Ok, I see where you are going but how do I go about polynomial division with "a" in the quadratic?

jsel
Posts: 7
Joined: Mon Oct 11, 2010 11:07 pm
Contact:

### Re: Find 'a' so lim,x->-2,(3x^2+ax+a+3)/(x^2+x-2) exists

OK I found a way to find a. But it is very odd-ballish and inefficient I think.

I began doing synthetic division of the quadratic by the -2 root. I stopped half way through and wrote an equation to solve for a so that there would be no remainder. If anyone has a better way of finding "a" please share.
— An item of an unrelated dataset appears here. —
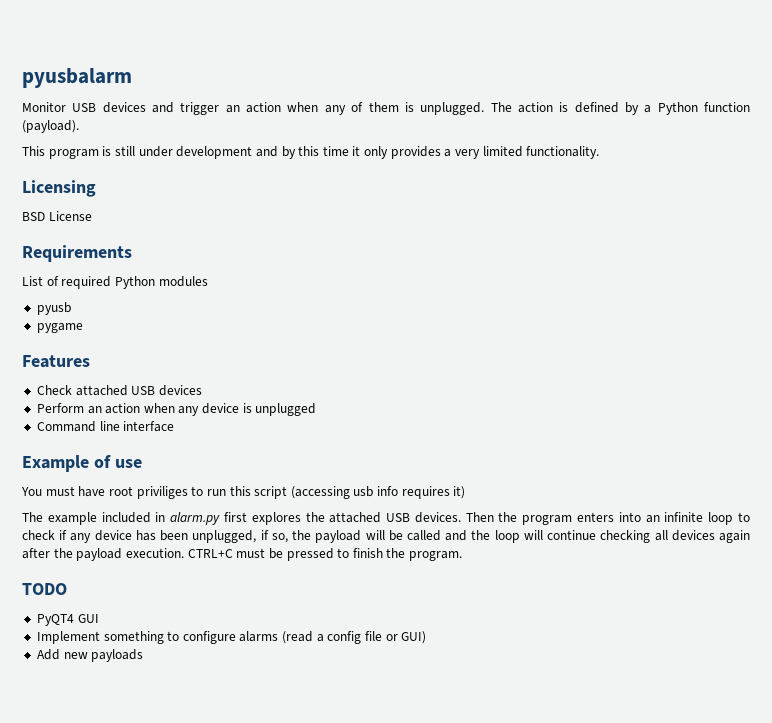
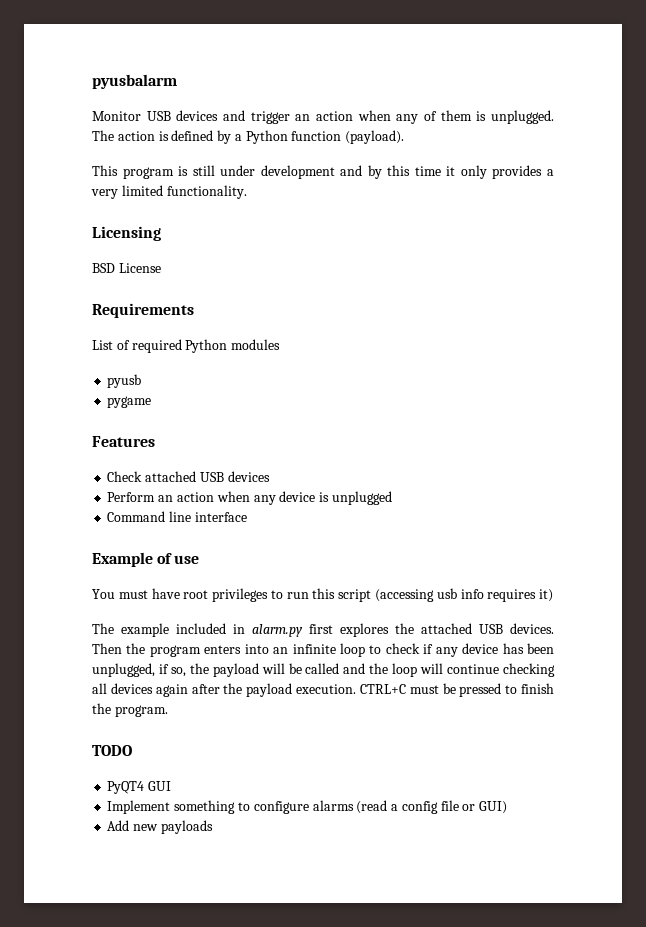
[136,486,188,499] priviliges -> [212,588,269,602] privileges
Sorry about the MS paint image... I would have hated typing that out.

stapel_eliz
Posts: 1628
Joined: Mon Dec 08, 2008 4:22 pm
Contact:
$\begin{array}{r|rrrrr}-2&3&\,&a&\,&a+3\\\,&\,&\,&-6&\,&12-2a\\\hline\\\,&3&\,&a-6&\,&15-a\end{array}$

$15\, -\, a\, =\, 0,\, \mbox{ so }\, 15\, =\, a$
I believe what you've done is very likely what was expected.
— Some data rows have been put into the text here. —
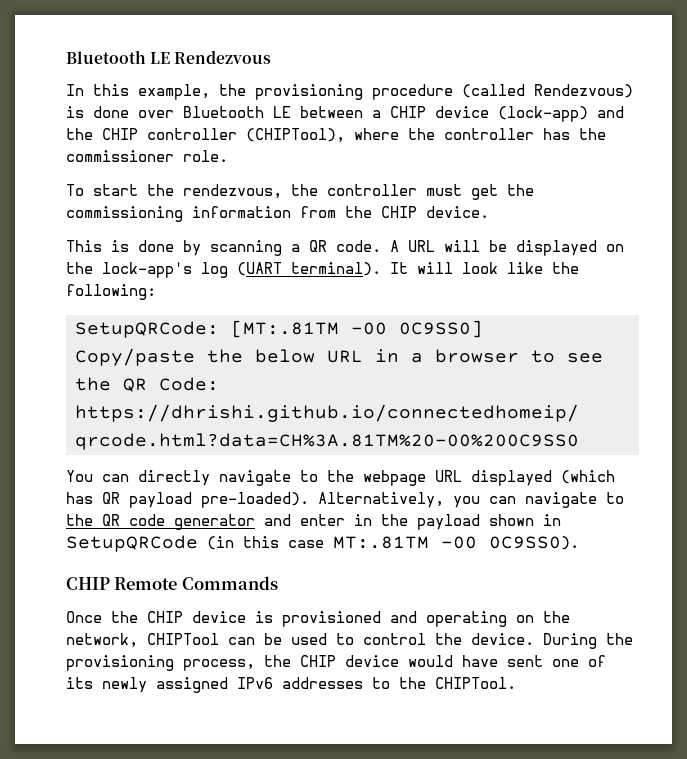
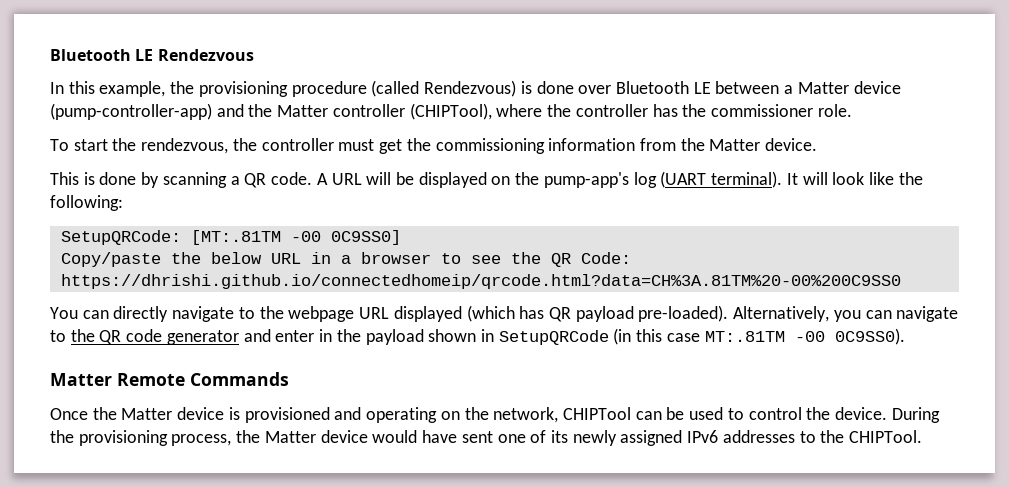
[390,106,588,122] CHIP device (lock-app) -> [797,81,901,94] [50,103,212,120] Matter device (pump-controller-app)
[102,128,138,140] CHIP -> [277,105,329,117] Matter
[381,206,417,218] CHIP -> [709,139,761,151] Matter
[102,262,192,278] lock-app's -> [543,172,629,188] pump-app's
[66,577,110,590] CHIP -> [50,373,112,386] Matter
[147,611,183,623] CHIP -> [121,408,173,420] Matter
[300,655,336,667] CHIP -> [264,431,316,443] Matter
Note: You can check your result by plugging "15" in for "a", and verifying that the result simplifies as desired.

Martingale
Posts: 333
Joined: Mon Mar 30, 2009 1:30 pm
Location: USA
Contact:

### Re: Find 'a' so lim,x->-2,(3x^2+ax+a+3)/(x^2+x-2) exists

or you could think of it this way...

the only way the limit will exist is if the numerator is zero when x=-2

so take $3x^2+ax+a+3$

replace x by -2

and solve the equation (equal to zero) for a

jsel
Posts: 7
Joined: Mon Oct 11, 2010 11:07 pm
Contact:

### Re:

$\begin{array}{r|rrrrr}-2&3&\,&a&\,&a+3\\\,&\,&\,&-6&\,&12-2a\\\hline\\\,&3&\,&a-6&\,&15-a\end{array}$

$15\, -\, a\, =\, 0,\, \mbox{ so }\, 15\, =\, a$
I believe what you've done is very likely what was expected.
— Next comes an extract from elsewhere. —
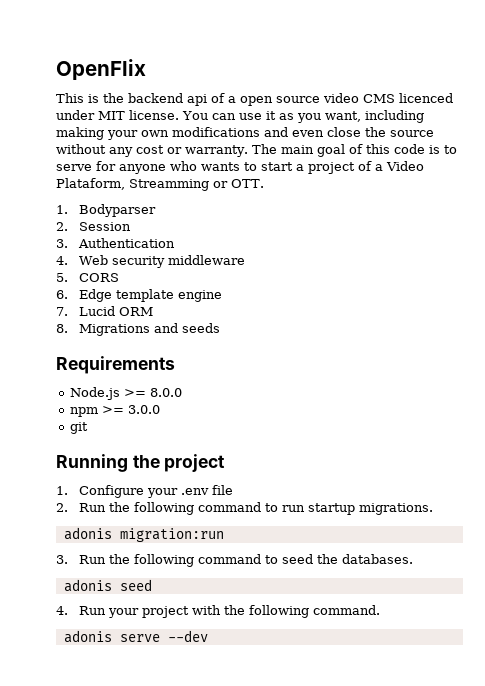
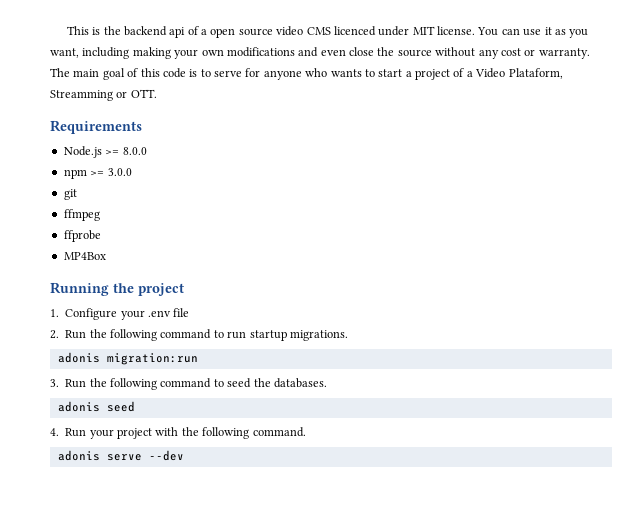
[56,59,146,80] OpenFlix // -> (66, 30) none
[56,204,157,217] [56,222,132,231] [56,238,176,248] [56,255,246,268] [56,273,120,282] [56,289,223,302] [56,306,154,316] [56,323,221,336] // 1. Bodyparser // 2. Session // 3. Authentication // 4. Web security middleware // 5. CORS // 6. Edge template engine // 7. Lucid ORM // 8. Migrations and seeds -> (157, 93) none
(89, 428) none -> [63,209,100,221] [63,230,101,242] [63,252,106,260] // ffmpeg // ffprobe // MP4Box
Note: You can check your result by plugging "15" in for "a", and verifying that the result simplifies as desired.
How did you format your text like that?

Martingale
Posts: 333
Joined: Mon Mar 30, 2009 1:30 pm
Location: USA
Contact:

### Re: Re:

$\begin{array}{r|rrrrr}-2&3&\,&a&\,&a+3\\\,&\,&\,&-6&\,&12-2a\\\hline\\\,&3&\,&a-6&\,&15-a\end{array}$

$15\, -\, a\, =\, 0,\, \mbox{ so }\, 15\, =\, a$
I believe what you've done is very likely what was expected.

Note: You can check your result by plugging "15" in for "a", and verifying that the result simplifies as desired.
How did you format your text like that?
if you just 'quote' the text stapel_eliz wrote you would see that it is...

Code: Select all

$$\begin{array}{r|rrrrr}-2&3&\,&a&\,&a+3\\\,&\,&\,&-6&\,&12-2a\\\hline\\\,&3&\,&a-6&\,&15-a\end{array}$$ $$15\, -\, a\, =\, 0,\, \mbox{ so }\, 15\, =\, a$$